>>>

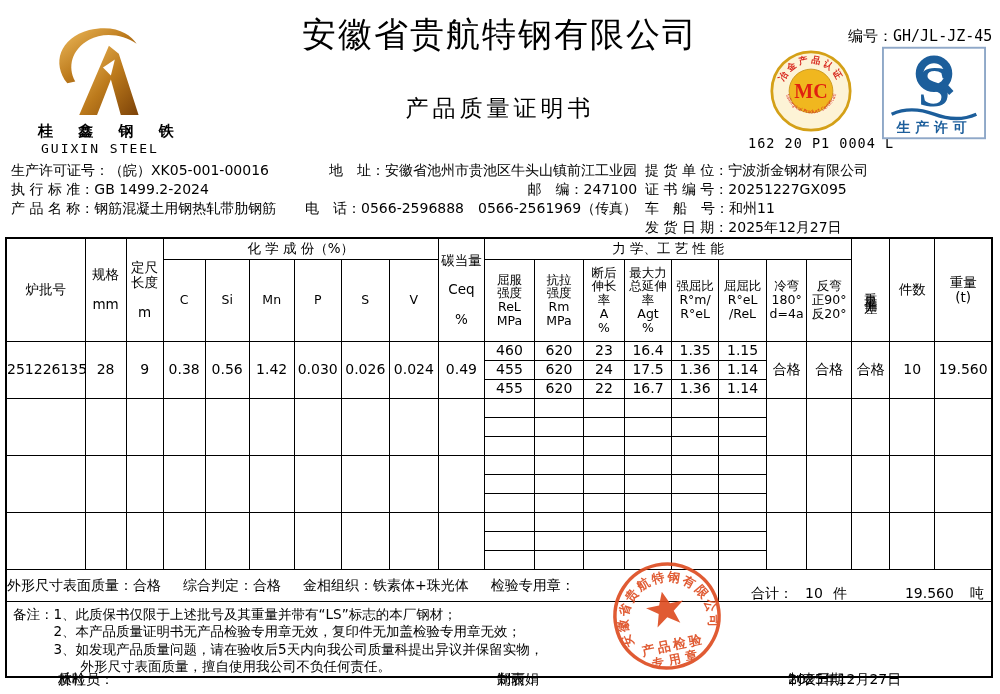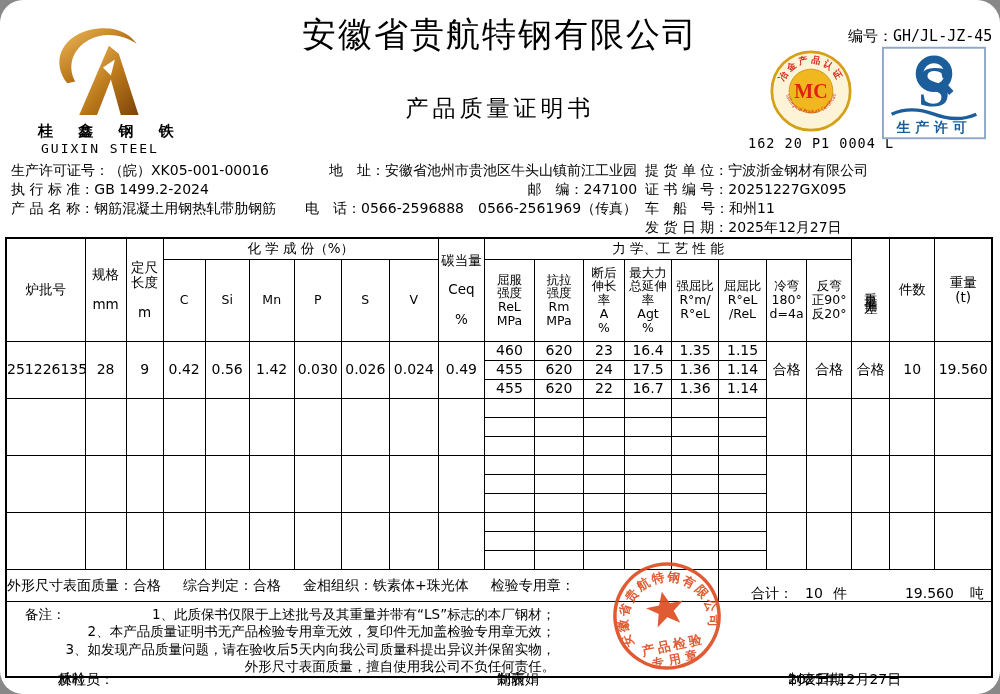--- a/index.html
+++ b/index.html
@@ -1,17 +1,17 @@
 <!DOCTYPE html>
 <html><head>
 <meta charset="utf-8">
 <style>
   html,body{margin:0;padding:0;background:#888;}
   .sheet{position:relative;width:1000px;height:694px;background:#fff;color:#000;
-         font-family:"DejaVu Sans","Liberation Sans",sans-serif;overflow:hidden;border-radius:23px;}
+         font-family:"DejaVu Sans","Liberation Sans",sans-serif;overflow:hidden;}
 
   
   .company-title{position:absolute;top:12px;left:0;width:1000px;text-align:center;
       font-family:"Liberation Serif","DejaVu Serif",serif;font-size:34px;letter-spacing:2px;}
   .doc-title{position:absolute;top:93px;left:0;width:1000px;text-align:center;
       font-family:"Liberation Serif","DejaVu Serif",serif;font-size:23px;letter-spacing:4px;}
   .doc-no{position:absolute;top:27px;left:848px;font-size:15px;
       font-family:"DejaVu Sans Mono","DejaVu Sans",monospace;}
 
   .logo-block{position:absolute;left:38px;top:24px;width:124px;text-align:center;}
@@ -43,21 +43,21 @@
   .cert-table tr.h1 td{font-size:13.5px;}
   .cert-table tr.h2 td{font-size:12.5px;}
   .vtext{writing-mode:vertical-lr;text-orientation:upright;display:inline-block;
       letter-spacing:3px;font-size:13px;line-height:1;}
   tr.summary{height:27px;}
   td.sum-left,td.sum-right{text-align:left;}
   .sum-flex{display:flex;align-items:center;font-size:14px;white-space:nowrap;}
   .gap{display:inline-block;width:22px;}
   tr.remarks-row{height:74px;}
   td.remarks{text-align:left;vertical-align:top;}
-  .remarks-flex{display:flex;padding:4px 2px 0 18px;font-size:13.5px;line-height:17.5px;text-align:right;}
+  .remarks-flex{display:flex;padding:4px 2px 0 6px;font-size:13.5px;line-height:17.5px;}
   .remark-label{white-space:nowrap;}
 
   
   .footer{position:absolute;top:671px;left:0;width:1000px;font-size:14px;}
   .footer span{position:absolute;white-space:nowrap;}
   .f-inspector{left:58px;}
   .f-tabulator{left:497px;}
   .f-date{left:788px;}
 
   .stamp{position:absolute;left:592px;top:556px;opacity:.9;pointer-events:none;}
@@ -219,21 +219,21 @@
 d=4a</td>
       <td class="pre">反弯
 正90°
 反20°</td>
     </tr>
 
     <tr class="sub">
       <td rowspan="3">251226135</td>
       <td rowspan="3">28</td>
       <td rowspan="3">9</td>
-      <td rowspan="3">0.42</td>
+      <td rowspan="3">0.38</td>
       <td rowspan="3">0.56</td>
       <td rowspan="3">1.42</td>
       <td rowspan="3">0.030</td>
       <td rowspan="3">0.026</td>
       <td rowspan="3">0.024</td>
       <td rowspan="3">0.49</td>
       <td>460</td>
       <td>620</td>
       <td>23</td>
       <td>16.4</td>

<<<

WHAT IS EXPECTED: Every record above must reappear exactly in the answer, minus its pictures.

TASK OUTPUT:
--- a/index.html
+++ b/index.html
@@ -1,17 +1,17 @@
 <!DOCTYPE html>
 <html><head>
 <meta charset="utf-8">
 <style>
   html,body{margin:0;padding:0;background:#888;}
   .sheet{position:relative;width:1000px;height:694px;background:#fff;color:#000;
-         font-family:"DejaVu Sans","Liberation Sans",sans-serif;overflow:hidden;border-radius:23px;}
+         font-family:"DejaVu Sans","Liberation Sans",sans-serif;overflow:hidden;}
 
   
   .company-title{position:absolute;top:12px;left:0;width:1000px;text-align:center;
       font-family:"Liberation Serif","DejaVu Serif",serif;font-size:34px;letter-spacing:2px;}
   .doc-title{position:absolute;top:93px;left:0;width:1000px;text-align:center;
       font-family:"Liberation Serif","DejaVu Serif",serif;font-size:23px;letter-spacing:4px;}
   .doc-no{position:absolute;top:27px;left:848px;font-size:15px;
       font-family:"DejaVu Sans Mono","DejaVu Sans",monospace;}
 
   .logo-block{position:absolute;left:38px;top:24px;width:124px;text-align:center;}
@@ -43,21 +43,21 @@
   .cert-table tr.h1 td{font-size:13.5px;}
   .cert-table tr.h2 td{font-size:12.5px;}
   .vtext{writing-mode:vertical-lr;text-orientation:upright;display:inline-block;
       letter-spacing:3px;font-size:13px;line-height:1;}
   tr.summary{height:27px;}
   td.sum-left,td.sum-right{text-align:left;}
   .sum-flex{display:flex;align-items:center;font-size:14px;white-space:nowrap;}
   .gap{display:inline-block;width:22px;}
   tr.remarks-row{height:74px;}
   td.remarks{text-align:left;vertical-align:top;}
-  .remarks-flex{display:flex;padding:4px 2px 0 18px;font-size:13.5px;line-height:17.5px;text-align:right;}
+  .remarks-flex{display:flex;padding:4px 2px 0 6px;font-size:13.5px;line-height:17.5px;}
   .remark-label{white-space:nowrap;}
 
   
   .footer{position:absolute;top:671px;left:0;width:1000px;font-size:14px;}
   .footer span{position:absolute;white-space:nowrap;}
   .f-inspector{left:58px;}
   .f-tabulator{left:497px;}
   .f-date{left:788px;}
 
   .stamp{position:absolute;left:592px;top:556px;opacity:.9;pointer-events:none;}
@@ -219,21 +219,21 @@
 d=4a</td>
       <td class="pre">反弯
 正90°
 反20°</td>
     </tr>
 
     <tr class="sub">
       <td rowspan="3">251226135</td>
       <td rowspan="3">28</td>
       <td rowspan="3">9</td>
-      <td rowspan="3">0.42</td>
+      <td rowspan="3">0.38</td>
       <td rowspan="3">0.56</td>
       <td rowspan="3">1.42</td>
       <td rowspan="3">0.030</td>
       <td rowspan="3">0.026</td>
       <td rowspan="3">0.024</td>
       <td rowspan="3">0.49</td>
       <td>460</td>
       <td>620</td>
       <td>23</td>
       <td>16.4</td>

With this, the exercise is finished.